Petrobras em situação interessante.

O preço do barril de petróleo Brent vem subindo por um canal de alta desde abril de 2020, quando fez mínima após a forte queda ocorrida devido à pandemia. Entre a mínima e a máxima, o ativo já subiu mais de 420%, e o cenário é propício para que continue subindo ainda mais.

Conforme mostrado no gráfico semanal, com a movimentação de alta dos últimos dias o ativo acionou um pivô de alta que tem como terceiro alvo a região dos 100 dólares por barril, nível de preço que não é alcançado desde 2014.

Com o inverno se aproximando no hemisfério norte e a crise energética se agravando, fica difícil imaginar o preço do petróleo fazendo uma correção mais acentuada no curto prazo.

E a Petrobras?

Observando o gráfico semanal da Petrobras com os valores em dólar, é notado que o preço das ações não está acompanhando a alta do petróleo, ou pelo menos não com a mesma intensidade.

Enquanto o petróleo subiu mais de 420%, a Petrobras subiu cerca de 170%. Além disso, considerando os preços dos ativos antes da pandemia, o petróleo está cerca de 20% acima do topo formado em janeiro de 2020, e a Petrobras permanece mais de 20% abaixo.
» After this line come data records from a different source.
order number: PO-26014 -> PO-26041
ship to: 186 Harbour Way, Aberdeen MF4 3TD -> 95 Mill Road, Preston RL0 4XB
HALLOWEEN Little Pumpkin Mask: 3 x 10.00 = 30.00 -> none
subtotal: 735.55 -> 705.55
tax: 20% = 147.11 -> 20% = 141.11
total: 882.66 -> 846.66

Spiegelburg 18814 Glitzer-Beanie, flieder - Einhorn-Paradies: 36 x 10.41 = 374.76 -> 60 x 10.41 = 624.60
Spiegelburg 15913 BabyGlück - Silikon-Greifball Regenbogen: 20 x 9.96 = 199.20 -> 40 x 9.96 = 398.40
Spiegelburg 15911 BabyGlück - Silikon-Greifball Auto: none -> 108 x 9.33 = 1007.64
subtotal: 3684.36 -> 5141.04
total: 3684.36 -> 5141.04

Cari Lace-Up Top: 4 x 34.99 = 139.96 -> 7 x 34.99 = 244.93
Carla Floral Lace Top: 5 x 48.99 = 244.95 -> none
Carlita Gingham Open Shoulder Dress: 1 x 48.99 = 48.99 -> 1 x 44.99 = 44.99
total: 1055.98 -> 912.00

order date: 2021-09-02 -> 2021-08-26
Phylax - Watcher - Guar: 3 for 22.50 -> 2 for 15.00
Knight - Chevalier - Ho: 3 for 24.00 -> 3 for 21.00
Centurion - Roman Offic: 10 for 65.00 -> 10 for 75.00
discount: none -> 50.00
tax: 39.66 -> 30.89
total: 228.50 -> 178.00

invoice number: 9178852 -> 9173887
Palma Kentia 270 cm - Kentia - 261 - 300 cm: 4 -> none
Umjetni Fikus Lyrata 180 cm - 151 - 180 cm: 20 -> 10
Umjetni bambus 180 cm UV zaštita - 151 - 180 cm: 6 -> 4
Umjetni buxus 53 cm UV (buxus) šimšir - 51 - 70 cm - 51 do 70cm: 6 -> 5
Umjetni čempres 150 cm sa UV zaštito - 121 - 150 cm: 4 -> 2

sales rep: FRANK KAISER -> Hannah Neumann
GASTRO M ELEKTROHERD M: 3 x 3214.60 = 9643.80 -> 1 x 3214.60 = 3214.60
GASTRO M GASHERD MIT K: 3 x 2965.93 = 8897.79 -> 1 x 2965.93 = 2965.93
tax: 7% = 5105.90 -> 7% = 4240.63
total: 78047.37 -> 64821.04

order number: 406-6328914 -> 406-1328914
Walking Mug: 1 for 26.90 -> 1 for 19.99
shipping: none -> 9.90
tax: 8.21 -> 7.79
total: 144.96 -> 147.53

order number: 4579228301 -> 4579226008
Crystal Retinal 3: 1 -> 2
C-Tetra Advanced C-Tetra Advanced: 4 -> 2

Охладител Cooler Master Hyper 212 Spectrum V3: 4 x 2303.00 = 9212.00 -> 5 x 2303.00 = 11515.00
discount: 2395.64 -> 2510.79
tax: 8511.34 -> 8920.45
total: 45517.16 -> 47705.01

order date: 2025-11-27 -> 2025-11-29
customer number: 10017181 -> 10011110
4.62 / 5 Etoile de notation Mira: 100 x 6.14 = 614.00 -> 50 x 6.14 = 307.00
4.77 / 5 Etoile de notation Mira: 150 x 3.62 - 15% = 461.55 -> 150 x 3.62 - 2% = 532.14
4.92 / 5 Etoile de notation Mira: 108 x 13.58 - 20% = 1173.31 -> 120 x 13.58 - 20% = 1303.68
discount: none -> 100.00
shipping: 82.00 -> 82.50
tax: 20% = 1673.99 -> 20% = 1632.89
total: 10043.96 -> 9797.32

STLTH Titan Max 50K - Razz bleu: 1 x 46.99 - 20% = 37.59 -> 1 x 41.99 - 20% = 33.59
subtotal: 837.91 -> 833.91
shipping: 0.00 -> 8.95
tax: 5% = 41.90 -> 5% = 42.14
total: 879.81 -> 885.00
Sem dúvida o que está fazendo com que as ações não subam com maior intensidade é a maior margem de segurança exigida pelos investidores. Além de todos os problemas políticos e econômicos do país, que fazem com que o real se desvalorize perante o dólar, o controlador da Petrobras continua sendo o governo brasileiro, o que também gera incertezas quanto ao rumo da companhia.

Porém, o fato é que nos patamares atuais, a empresa está com múltiplos fundamentalistas muito atraentes.

O lucro por ação esperado para o ano é de R$7,85 e o dividend yield na casa dos 8,4%. Além disso, o preço sobre valor patrimonial está em apenas 1,05, menor nível desde 2018. O ROE projetado para 2021 é de 28,75%, maior até mesmo que em 2008, quando foi descoberto o pré sal.

É claro que o “risco Brasil” deve ser levado em consideração, mas se o petróleo continuar subindo e o dólar se manter nos patamares atuais, a Petrobras tem tudo para subir com força nos próximos meses, caso isso não ocorra, pelo menos os dividendos serão generosos.